● **REQUIREMENT**: Using the listing below, copy exactly the lines from the one containing "subtotal: 775.00 -> 934.00" to the one containing "discount: 5.51 -> 5.37", both lines included, and no others.

● **PROVIDED DATA**:
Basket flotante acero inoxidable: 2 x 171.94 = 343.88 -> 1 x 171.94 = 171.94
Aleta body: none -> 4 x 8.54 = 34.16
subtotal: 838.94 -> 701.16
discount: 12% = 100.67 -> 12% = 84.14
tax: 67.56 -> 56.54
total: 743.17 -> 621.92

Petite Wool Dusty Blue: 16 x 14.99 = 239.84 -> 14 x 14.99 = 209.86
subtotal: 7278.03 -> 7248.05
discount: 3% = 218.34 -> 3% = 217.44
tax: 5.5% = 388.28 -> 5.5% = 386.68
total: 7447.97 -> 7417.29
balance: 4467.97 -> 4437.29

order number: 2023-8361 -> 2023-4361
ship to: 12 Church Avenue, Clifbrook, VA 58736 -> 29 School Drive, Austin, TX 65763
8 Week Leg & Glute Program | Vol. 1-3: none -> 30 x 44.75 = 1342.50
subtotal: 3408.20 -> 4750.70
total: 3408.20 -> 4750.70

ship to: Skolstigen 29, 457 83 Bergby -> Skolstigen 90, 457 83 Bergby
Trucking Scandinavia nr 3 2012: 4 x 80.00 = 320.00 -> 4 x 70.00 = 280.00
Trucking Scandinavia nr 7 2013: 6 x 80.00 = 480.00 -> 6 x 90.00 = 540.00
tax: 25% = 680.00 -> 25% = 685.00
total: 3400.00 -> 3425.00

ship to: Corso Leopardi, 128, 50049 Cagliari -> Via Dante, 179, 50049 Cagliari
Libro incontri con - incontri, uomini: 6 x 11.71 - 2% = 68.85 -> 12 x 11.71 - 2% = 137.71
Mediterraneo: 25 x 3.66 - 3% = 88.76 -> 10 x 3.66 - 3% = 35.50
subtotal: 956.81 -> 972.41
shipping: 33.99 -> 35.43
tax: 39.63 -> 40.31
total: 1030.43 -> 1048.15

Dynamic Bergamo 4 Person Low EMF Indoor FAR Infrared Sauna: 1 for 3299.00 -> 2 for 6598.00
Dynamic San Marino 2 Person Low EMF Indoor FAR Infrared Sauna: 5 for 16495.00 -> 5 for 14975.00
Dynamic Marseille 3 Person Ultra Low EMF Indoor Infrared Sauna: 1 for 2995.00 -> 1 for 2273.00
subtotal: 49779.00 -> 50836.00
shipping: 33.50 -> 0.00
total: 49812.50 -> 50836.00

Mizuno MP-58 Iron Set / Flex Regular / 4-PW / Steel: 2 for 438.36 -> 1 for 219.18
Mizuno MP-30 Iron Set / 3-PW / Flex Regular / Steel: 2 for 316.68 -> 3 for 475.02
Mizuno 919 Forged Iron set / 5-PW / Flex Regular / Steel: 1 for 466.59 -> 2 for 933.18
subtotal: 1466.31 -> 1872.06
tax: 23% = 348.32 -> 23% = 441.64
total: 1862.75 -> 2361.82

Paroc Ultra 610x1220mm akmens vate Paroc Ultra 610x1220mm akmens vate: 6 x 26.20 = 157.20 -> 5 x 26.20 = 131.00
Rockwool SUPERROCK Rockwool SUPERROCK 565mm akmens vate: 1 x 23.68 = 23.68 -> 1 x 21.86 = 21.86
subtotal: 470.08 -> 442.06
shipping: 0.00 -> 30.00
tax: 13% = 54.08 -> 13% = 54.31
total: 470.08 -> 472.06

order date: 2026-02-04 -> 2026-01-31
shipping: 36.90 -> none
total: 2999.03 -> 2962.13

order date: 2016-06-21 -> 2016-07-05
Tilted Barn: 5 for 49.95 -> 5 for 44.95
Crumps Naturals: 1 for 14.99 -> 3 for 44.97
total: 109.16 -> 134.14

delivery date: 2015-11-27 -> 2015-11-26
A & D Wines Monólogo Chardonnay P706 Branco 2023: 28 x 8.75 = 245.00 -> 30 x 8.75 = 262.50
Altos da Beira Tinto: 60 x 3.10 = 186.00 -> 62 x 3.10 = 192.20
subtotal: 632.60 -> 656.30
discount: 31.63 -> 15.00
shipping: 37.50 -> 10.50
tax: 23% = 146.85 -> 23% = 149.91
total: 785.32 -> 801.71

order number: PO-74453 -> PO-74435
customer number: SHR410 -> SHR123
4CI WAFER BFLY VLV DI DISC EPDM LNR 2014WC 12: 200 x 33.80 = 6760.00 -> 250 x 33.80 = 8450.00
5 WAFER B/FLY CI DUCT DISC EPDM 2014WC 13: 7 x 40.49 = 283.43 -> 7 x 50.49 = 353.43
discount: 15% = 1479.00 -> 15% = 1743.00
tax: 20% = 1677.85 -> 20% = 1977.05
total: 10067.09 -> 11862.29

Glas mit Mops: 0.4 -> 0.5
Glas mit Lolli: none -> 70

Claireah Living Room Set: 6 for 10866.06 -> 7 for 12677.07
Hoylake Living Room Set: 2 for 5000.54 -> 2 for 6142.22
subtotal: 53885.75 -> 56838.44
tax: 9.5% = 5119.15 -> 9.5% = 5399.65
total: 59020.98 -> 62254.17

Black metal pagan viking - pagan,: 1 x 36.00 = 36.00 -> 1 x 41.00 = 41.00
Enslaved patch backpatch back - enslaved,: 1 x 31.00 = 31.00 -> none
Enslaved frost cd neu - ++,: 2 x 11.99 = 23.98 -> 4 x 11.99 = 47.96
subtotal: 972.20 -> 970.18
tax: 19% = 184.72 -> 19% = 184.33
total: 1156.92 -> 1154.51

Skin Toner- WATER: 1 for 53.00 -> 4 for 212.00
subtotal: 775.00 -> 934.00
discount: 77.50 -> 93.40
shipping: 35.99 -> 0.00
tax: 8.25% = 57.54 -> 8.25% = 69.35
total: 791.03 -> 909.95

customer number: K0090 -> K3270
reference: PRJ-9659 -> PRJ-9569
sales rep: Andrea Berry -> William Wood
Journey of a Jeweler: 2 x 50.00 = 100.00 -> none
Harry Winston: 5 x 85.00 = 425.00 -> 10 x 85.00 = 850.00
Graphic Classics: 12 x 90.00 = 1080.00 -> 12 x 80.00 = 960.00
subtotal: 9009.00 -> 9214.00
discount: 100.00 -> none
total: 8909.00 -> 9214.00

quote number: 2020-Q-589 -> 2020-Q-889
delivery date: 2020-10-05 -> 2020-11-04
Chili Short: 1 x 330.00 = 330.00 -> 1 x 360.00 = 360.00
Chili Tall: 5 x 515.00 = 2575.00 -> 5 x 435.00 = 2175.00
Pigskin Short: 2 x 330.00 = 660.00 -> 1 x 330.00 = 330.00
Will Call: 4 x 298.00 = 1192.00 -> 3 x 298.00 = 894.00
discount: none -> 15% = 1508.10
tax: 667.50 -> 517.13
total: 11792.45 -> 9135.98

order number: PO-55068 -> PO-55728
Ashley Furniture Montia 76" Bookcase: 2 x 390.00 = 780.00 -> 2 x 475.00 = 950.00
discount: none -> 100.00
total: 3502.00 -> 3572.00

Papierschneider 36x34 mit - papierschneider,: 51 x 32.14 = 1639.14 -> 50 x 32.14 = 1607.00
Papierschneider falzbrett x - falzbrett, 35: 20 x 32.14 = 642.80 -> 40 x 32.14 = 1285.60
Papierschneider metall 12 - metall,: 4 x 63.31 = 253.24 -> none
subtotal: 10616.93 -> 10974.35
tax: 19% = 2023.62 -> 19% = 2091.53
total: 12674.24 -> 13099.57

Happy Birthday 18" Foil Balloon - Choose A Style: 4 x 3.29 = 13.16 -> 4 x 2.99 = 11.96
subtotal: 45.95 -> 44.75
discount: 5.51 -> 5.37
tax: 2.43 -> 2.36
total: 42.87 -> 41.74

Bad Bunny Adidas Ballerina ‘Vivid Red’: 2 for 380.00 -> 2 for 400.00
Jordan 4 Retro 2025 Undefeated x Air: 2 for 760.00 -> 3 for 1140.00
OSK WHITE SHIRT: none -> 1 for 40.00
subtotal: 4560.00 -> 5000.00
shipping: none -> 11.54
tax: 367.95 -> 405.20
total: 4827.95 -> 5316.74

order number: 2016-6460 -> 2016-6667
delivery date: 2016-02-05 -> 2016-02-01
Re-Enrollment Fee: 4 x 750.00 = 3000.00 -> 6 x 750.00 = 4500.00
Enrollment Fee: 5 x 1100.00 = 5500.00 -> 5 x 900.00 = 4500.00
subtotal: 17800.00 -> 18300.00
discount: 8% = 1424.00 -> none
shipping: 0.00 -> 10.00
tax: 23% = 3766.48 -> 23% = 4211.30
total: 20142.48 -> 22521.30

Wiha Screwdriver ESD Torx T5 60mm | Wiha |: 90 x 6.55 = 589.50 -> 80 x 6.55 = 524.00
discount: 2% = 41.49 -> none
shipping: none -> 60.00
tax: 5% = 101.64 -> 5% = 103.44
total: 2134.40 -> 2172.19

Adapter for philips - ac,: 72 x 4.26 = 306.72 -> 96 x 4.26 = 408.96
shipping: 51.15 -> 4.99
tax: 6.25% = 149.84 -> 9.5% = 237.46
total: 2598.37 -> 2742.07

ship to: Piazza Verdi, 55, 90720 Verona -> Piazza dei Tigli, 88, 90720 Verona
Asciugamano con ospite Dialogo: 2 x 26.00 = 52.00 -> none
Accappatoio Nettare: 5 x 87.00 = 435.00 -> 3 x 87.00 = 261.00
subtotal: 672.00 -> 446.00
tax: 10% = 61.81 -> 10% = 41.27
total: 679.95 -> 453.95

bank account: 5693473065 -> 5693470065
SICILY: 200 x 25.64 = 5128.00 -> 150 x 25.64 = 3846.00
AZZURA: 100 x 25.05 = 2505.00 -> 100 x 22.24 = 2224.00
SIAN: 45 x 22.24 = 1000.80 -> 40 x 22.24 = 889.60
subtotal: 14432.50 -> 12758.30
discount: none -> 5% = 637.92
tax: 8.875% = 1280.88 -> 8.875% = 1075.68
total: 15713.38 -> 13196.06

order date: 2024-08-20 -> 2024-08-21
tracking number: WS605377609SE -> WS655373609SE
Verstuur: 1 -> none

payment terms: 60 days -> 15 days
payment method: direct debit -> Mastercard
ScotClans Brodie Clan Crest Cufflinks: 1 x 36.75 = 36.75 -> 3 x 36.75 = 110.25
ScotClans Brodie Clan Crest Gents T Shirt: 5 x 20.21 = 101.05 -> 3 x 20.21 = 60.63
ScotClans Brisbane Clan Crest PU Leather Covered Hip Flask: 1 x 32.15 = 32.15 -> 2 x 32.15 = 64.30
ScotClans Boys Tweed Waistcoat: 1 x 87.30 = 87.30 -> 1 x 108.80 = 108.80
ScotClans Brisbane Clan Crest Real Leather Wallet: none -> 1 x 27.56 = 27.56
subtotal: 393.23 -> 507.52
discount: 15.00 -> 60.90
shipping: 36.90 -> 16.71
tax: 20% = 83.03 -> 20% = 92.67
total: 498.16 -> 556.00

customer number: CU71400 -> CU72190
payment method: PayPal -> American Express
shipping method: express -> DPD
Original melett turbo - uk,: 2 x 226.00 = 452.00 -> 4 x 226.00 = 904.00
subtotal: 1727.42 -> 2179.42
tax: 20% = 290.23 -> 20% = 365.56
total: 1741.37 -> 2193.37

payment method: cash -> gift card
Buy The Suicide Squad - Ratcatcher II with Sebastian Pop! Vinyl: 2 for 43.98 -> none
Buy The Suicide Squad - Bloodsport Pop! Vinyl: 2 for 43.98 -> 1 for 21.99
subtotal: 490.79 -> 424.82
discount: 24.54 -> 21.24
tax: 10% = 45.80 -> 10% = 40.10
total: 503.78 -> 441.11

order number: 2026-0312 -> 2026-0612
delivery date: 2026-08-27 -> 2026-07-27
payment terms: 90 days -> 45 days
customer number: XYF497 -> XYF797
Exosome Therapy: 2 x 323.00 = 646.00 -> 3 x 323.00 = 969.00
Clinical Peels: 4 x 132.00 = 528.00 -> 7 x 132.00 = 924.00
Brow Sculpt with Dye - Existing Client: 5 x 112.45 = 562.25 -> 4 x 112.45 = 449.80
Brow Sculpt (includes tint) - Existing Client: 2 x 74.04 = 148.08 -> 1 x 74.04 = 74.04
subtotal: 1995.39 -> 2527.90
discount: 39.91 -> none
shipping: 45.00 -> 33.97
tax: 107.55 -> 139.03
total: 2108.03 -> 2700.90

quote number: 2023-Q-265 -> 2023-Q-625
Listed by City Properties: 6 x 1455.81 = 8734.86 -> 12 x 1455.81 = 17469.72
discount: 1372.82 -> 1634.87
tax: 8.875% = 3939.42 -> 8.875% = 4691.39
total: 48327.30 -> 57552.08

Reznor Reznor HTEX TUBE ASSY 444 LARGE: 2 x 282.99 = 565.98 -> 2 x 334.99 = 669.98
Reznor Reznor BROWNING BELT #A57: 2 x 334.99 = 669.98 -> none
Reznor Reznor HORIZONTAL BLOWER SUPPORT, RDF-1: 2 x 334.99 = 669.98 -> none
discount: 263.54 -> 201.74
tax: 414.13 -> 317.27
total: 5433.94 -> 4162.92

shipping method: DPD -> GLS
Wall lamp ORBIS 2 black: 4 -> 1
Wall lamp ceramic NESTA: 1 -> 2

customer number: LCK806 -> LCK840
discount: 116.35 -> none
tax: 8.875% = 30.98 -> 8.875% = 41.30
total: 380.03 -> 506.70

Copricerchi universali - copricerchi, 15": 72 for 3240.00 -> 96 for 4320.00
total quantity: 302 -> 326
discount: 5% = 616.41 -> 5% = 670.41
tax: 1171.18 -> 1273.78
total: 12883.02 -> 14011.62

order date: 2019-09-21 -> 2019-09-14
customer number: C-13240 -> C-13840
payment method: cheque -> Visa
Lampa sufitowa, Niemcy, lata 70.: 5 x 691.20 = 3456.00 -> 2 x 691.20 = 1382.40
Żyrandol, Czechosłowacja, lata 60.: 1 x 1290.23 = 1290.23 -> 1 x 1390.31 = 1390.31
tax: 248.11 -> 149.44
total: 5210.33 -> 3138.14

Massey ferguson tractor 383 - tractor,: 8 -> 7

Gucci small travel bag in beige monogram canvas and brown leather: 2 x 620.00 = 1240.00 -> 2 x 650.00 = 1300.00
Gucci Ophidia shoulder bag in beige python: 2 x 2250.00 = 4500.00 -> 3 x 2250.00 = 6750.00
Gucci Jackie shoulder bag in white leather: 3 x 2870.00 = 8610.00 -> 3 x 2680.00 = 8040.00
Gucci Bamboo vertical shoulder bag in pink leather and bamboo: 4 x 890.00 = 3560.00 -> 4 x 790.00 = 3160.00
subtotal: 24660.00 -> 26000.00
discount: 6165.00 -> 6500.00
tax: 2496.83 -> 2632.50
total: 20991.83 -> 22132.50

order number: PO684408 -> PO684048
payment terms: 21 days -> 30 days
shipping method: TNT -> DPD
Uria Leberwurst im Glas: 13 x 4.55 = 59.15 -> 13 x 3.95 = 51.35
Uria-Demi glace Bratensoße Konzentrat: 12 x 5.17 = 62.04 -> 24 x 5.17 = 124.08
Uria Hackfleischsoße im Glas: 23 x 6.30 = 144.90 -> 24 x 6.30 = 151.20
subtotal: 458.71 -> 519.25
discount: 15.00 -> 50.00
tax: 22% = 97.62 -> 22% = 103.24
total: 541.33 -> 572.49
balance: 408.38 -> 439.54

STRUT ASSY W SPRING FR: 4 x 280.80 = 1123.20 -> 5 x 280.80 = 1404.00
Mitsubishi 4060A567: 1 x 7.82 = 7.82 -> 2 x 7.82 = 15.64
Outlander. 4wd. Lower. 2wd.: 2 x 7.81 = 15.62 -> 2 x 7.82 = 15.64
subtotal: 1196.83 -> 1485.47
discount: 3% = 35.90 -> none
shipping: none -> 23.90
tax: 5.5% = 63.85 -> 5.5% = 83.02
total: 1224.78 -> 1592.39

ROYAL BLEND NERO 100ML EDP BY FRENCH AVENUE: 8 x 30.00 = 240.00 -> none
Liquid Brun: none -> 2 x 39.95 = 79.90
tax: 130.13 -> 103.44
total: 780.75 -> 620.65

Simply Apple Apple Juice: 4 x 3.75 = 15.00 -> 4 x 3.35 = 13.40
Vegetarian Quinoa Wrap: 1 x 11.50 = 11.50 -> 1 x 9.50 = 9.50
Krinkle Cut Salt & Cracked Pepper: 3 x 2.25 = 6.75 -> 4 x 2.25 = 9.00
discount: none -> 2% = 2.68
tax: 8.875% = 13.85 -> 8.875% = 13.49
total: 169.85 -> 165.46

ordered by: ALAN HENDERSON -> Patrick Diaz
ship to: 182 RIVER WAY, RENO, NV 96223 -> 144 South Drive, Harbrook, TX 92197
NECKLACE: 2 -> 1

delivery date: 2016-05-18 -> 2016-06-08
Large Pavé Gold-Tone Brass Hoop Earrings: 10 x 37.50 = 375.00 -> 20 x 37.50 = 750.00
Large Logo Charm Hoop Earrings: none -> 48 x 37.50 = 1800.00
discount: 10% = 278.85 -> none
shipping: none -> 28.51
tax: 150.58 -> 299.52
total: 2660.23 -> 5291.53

● **EXERCISE OUTPUT**:
subtotal: 775.00 -> 934.00
discount: 77.50 -> 93.40
shipping: 35.99 -> 0.00
tax: 8.25% = 57.54 -> 8.25% = 69.35
total: 791.03 -> 909.95

customer number: K0090 -> K3270
reference: PRJ-9659 -> PRJ-9569
sales rep: Andrea Berry -> William Wood
Journey of a Jeweler: 2 x 50.00 = 100.00 -> none
Harry Winston: 5 x 85.00 = 425.00 -> 10 x 85.00 = 850.00
Graphic Classics: 12 x 90.00 = 1080.00 -> 12 x 80.00 = 960.00
subtotal: 9009.00 -> 9214.00
discount: 100.00 -> none
total: 8909.00 -> 9214.00

quote number: 2020-Q-589 -> 2020-Q-889
delivery date: 2020-10-05 -> 2020-11-04
Chili Short: 1 x 330.00 = 330.00 -> 1 x 360.00 = 360.00
Chili Tall: 5 x 515.00 = 2575.00 -> 5 x 435.00 = 2175.00
Pigskin Short: 2 x 330.00 = 660.00 -> 1 x 330.00 = 330.00
Will Call: 4 x 298.00 = 1192.00 -> 3 x 298.00 = 894.00
discount: none -> 15% = 1508.10
tax: 667.50 -> 517.13
total: 11792.45 -> 9135.98

order number: PO-55068 -> PO-55728
Ashley Furniture Montia 76" Bookcase: 2 x 390.00 = 780.00 -> 2 x 475.00 = 950.00
discount: none -> 100.00
total: 3502.00 -> 3572.00

Papierschneider 36x34 mit - papierschneider,: 51 x 32.14 = 1639.14 -> 50 x 32.14 = 1607.00
Papierschneider falzbrett x - falzbrett, 35: 20 x 32.14 = 642.80 -> 40 x 32.14 = 1285.60
Papierschneider metall 12 - metall,: 4 x 63.31 = 253.24 -> none
subtotal: 10616.93 -> 10974.35
tax: 19% = 2023.62 -> 19% = 2091.53
total: 12674.24 -> 13099.57

Happy Birthday 18" Foil Balloon - Choose A Style: 4 x 3.29 = 13.16 -> 4 x 2.99 = 11.96
subtotal: 45.95 -> 44.75
discount: 5.51 -> 5.37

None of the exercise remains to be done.